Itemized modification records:
○ ○ ○ ○ ○
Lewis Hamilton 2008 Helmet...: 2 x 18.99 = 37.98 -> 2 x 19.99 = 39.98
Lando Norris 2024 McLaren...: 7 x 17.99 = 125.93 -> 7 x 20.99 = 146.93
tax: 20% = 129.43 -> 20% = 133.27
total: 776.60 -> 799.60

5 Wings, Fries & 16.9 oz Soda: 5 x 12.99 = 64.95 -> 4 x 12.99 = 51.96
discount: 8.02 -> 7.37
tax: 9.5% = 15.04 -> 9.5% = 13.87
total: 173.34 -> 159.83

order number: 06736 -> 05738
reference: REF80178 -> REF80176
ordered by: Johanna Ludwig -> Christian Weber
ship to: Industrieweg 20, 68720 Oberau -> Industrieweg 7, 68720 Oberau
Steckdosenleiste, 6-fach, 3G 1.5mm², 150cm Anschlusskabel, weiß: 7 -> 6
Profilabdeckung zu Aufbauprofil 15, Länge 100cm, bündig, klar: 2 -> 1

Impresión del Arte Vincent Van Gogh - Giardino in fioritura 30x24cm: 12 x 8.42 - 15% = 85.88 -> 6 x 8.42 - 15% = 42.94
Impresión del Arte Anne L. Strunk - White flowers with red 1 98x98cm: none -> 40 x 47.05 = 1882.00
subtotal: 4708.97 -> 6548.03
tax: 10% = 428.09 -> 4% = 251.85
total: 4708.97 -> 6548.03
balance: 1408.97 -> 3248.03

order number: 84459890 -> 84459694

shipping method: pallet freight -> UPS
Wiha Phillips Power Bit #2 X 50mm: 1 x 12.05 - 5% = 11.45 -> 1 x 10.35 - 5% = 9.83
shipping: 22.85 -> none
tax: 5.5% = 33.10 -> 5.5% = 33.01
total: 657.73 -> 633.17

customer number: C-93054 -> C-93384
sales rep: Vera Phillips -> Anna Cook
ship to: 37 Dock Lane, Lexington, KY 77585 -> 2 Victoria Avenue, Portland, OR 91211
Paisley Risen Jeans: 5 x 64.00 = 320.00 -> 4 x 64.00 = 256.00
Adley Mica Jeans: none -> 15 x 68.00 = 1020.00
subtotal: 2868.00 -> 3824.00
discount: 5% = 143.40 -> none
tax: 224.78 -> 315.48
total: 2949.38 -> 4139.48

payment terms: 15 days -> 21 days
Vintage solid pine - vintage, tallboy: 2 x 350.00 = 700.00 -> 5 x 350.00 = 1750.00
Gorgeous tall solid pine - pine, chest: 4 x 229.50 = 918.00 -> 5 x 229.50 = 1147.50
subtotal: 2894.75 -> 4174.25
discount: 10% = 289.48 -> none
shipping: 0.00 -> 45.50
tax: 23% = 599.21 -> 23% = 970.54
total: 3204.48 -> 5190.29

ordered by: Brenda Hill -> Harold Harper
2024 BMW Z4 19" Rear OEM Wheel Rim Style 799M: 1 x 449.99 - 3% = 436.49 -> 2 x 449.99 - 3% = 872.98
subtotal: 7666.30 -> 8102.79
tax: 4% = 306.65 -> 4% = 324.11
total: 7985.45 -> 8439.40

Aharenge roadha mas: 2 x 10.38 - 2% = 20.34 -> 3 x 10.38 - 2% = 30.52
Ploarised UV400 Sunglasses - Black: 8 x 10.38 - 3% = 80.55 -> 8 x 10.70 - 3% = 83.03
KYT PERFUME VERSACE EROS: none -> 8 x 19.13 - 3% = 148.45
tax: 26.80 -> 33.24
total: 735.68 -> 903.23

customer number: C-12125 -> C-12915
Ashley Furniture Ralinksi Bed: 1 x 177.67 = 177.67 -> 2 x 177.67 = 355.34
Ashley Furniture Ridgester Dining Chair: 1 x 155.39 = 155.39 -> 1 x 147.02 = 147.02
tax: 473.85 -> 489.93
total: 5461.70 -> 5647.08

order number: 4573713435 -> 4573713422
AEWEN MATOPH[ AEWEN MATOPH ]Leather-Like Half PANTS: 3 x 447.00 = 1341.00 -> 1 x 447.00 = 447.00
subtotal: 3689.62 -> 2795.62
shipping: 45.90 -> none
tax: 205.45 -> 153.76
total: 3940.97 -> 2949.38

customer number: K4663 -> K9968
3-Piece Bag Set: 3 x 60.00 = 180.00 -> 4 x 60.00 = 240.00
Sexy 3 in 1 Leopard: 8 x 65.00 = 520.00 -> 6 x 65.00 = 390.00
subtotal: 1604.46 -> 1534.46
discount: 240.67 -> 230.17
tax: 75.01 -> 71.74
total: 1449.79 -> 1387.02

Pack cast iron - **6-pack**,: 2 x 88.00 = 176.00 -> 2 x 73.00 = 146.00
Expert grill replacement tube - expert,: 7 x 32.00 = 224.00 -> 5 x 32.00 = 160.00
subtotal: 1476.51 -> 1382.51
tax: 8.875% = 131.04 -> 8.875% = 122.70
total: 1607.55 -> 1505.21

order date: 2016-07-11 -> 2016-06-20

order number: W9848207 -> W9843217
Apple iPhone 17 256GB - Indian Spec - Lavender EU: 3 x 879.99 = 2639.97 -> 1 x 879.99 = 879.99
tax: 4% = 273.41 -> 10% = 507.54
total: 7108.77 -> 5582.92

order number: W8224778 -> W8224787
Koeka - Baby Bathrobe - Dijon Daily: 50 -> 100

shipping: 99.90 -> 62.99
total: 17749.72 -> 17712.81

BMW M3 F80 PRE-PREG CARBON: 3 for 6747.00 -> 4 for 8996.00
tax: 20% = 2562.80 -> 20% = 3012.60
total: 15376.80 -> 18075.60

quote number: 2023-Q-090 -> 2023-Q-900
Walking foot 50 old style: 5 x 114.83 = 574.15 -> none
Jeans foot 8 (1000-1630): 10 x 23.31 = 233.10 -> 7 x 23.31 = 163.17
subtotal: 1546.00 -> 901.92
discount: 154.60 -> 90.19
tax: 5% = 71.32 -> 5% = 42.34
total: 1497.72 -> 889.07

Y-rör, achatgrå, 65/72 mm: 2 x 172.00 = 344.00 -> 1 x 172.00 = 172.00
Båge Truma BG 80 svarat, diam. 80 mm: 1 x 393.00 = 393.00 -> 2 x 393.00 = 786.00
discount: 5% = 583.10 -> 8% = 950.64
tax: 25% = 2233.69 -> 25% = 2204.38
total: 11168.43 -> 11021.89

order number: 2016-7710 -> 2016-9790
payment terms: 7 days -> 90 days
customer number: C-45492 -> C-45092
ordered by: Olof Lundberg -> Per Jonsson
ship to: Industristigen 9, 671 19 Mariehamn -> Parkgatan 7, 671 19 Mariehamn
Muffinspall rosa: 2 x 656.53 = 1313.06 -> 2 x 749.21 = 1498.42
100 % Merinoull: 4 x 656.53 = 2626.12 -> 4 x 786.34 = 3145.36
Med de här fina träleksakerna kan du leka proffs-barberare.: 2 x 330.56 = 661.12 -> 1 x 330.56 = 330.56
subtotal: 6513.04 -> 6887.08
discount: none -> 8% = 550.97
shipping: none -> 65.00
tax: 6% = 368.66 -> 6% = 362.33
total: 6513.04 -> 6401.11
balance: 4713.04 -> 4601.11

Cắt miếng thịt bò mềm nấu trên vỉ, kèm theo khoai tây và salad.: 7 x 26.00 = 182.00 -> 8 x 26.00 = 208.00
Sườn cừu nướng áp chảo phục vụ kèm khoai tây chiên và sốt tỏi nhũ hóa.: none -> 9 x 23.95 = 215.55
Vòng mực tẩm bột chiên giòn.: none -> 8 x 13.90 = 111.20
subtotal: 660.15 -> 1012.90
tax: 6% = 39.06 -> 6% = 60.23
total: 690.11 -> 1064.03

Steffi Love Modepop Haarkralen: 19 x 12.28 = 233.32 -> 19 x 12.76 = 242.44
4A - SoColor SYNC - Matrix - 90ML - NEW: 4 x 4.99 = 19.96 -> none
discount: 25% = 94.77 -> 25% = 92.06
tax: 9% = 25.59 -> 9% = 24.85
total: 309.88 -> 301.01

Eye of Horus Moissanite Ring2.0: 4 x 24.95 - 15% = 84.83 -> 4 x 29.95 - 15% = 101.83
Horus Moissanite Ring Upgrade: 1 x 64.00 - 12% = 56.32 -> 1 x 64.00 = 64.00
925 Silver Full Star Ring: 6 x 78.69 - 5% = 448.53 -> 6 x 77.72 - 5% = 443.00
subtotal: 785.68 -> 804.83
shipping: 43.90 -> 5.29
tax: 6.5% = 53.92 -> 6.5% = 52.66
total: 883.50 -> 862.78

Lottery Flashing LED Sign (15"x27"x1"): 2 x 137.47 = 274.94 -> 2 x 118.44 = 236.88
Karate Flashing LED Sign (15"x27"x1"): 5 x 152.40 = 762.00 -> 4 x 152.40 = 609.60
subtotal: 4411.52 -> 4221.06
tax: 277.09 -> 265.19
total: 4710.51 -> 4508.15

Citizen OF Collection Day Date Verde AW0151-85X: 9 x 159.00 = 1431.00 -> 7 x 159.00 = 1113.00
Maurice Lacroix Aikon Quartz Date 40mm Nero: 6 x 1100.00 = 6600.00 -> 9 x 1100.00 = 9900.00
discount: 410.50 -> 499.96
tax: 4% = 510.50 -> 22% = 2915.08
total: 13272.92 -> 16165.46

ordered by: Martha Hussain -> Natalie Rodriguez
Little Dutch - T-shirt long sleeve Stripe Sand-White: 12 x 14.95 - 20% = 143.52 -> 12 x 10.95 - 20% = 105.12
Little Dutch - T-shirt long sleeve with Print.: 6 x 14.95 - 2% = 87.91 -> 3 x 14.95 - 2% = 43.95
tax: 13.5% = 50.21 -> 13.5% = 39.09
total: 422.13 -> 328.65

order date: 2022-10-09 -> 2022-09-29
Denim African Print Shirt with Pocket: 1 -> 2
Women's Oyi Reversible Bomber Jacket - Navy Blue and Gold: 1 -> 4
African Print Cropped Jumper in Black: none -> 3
○ ○ ○ ○ ○
TASK DIRECTIONS:
Of all the entries above, repeat only the lines from the line that has "discount: 410.50 -> 499.96" to the line that has "Little Dutch - T-shirt long sleeve Stripe", both lines included, exactly.

OUTPUT OF THE TASK:
discount: 410.50 -> 499.96
tax: 4% = 510.50 -> 22% = 2915.08
total: 13272.92 -> 16165.46

ordered by: Martha Hussain -> Natalie Rodriguez
Little Dutch - T-shirt long sleeve Stripe Sand-White: 12 x 14.95 - 20% = 143.52 -> 12 x 10.95 - 20% = 105.12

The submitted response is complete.